Re: [RFC PATCH v2 00/51] 1G page support for guest_memfd

From: Sean Christopherson
Date: Fri May 16 2025 - 13:52:05 EST


On Fri, May 16, 2025, Rick P Edgecombe wrote:
> On Fri, 2025-05-16 at 06:11 -0700, Vishal Annapurve wrote:
> > Google internally uses 1G hugetlb pages to achieve high bandwidth IO,
> > lower memory footprint using HVO and lower MMU/IOMMU page table memory
> > footprint among other improvements. These percentages carry a
> > substantial impact when working at the scale of large fleets of hosts
> > each carrying significant memory capacity.
>
> There must have been a lot of measuring involved in that. But the numbers I was
> hoping for were how much does *this* series help upstream.

...

> I asked this question assuming there were some measurements for the 1GB part of
> this series. It sounds like the reasoning is instead that this is how Google
> does things, which is backed by way more benchmarking than kernel patches are
> used to getting. So it can just be reasonable assumed to be helpful.
>
> But for upstream code, I'd expect there to be a bit more concrete than "we
> believe" and "substantial impact". It seems like I'm in the minority here
> though. So if no one else wants to pressure test the thinking in the usual way,
> I guess I'll just have to wonder.

>From my perspective, 1GiB hugepage support in guest_memfd isn't about improving
CoCo performance, it's about achieving feature parity on guest_memfd with respect
to existing backing stores so that it's possible to use guest_memfd to back all
VM shapes in a fleet.

Let's assume there is significant value in backing non-CoCo VMs with 1GiB pages,
unless you want to re-litigate the existence of 1GiB support in HugeTLBFS.

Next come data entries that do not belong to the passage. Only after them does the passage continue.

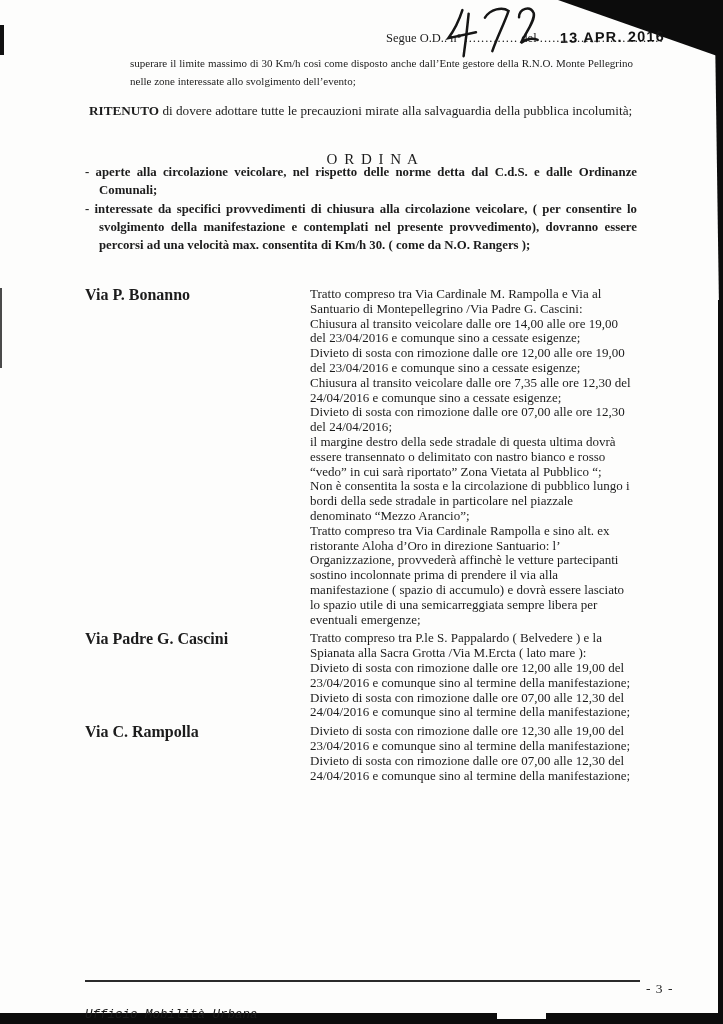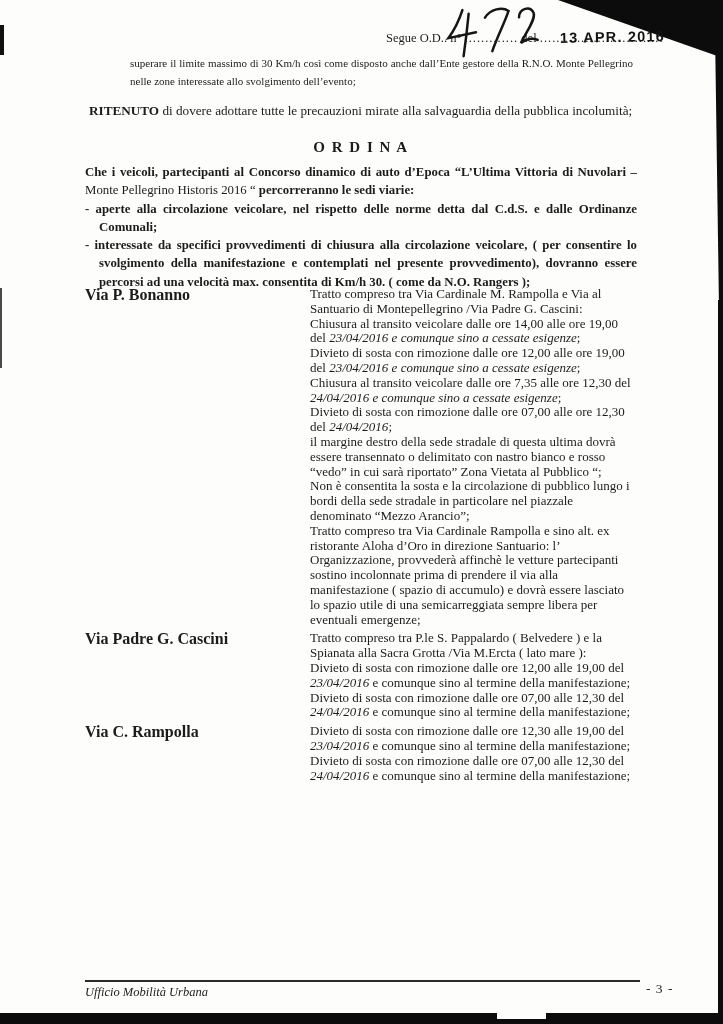"O R D I N" .ordina-title { font-weight: 700 -> 400; margin: 0 -> 12px }
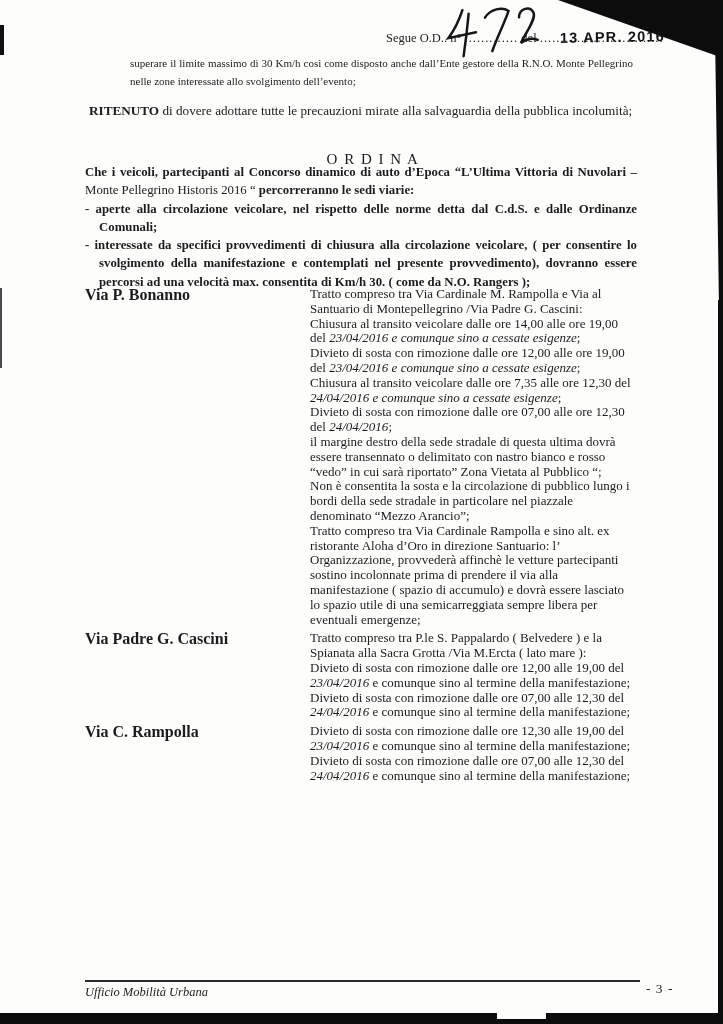"Che i veicoli, partecipanti al" p.intro { html: <p><span>Che i veicoli, partecipanti al Concorso dinamico di auto d’Epoca “L’Ultima Vittoria di Nuvolari – </span><span>Monte Pellegrino Historis 2016 “ </span><span>percorreranno le sedi viarie:</span></p> -> none }
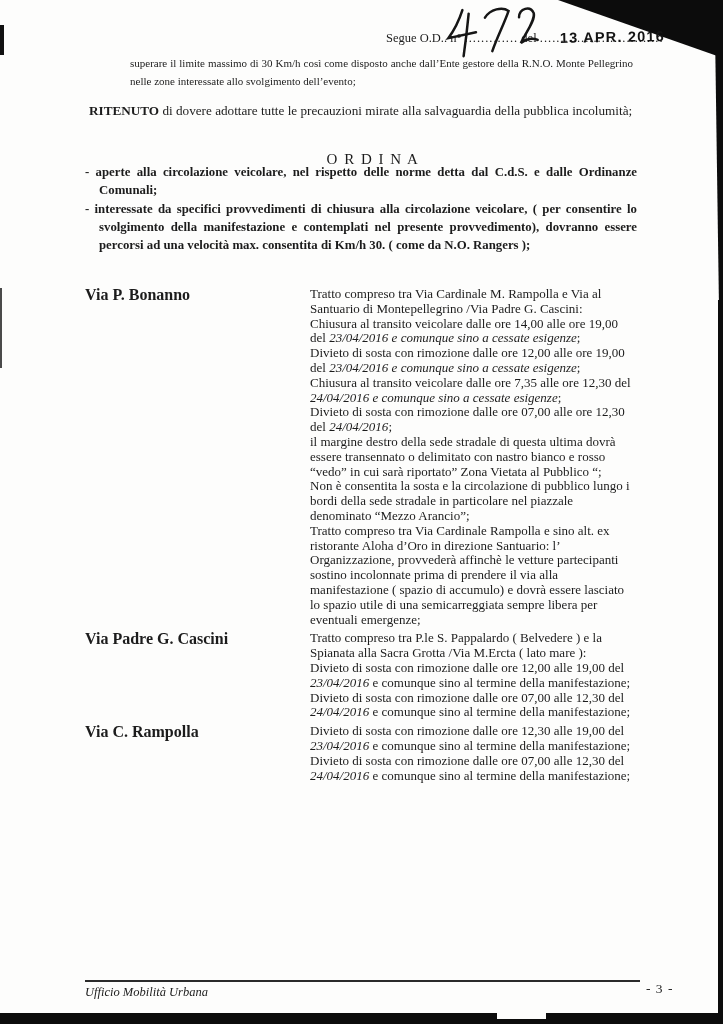"23/04/2016 e comunque sino a" .it { font-style: italic -> none }
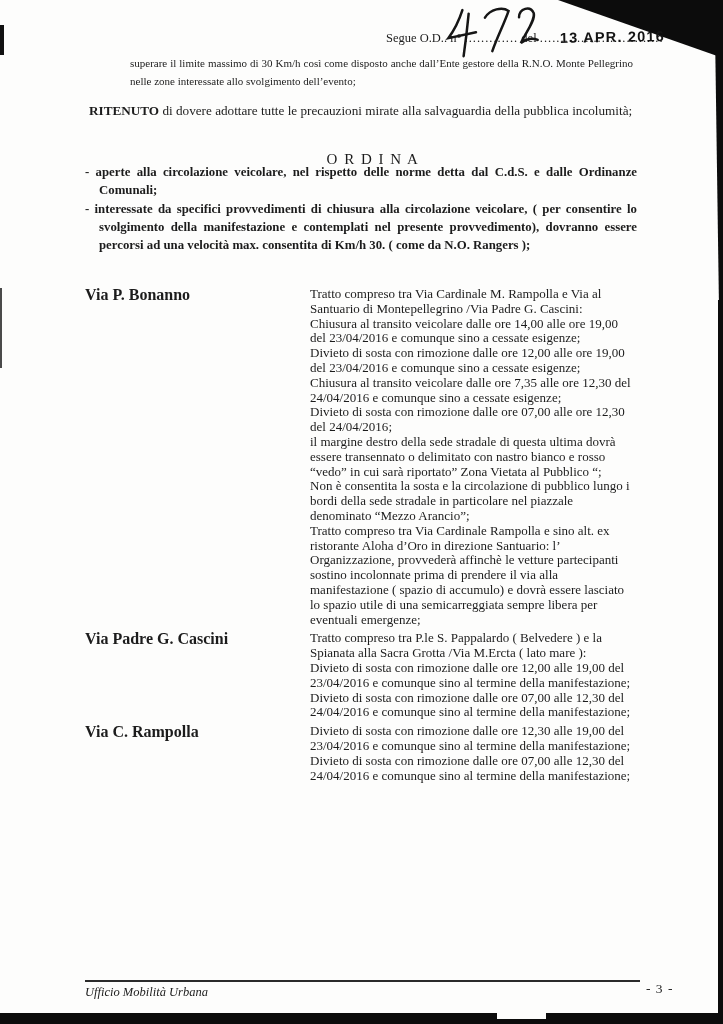"Ufficio Mobilità Urbana" .footer-office { font-family: none -> Liberation Mono, monospace; top: 985px -> 1008px }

If we assume 1GiB support is mandatory for non-CoCo VMs, then it becomes mandatory
for CoCo VMs as well, because it's the only realistic way to run CoCo VMs and
non-CoCo VMs on a single host. Mixing 1GiB HugeTLBFS with any other backing store
for VMs simply isn't tenable due to the nature of 1GiB allocations. E.g. grabbing
sub-1GiB chunks of memory for CoCo VMs quickly fragments memory to the point where
HugeTLBFS can't allocate memory for non-CoCo VMs.

Teaching HugeTLBFS to play nice with TDX and SNP isn't happening, which leaves
adding 1GiB support to guest_memfd as the only way forward.

Any boost to TDX (or SNP) performance is purely a bonus.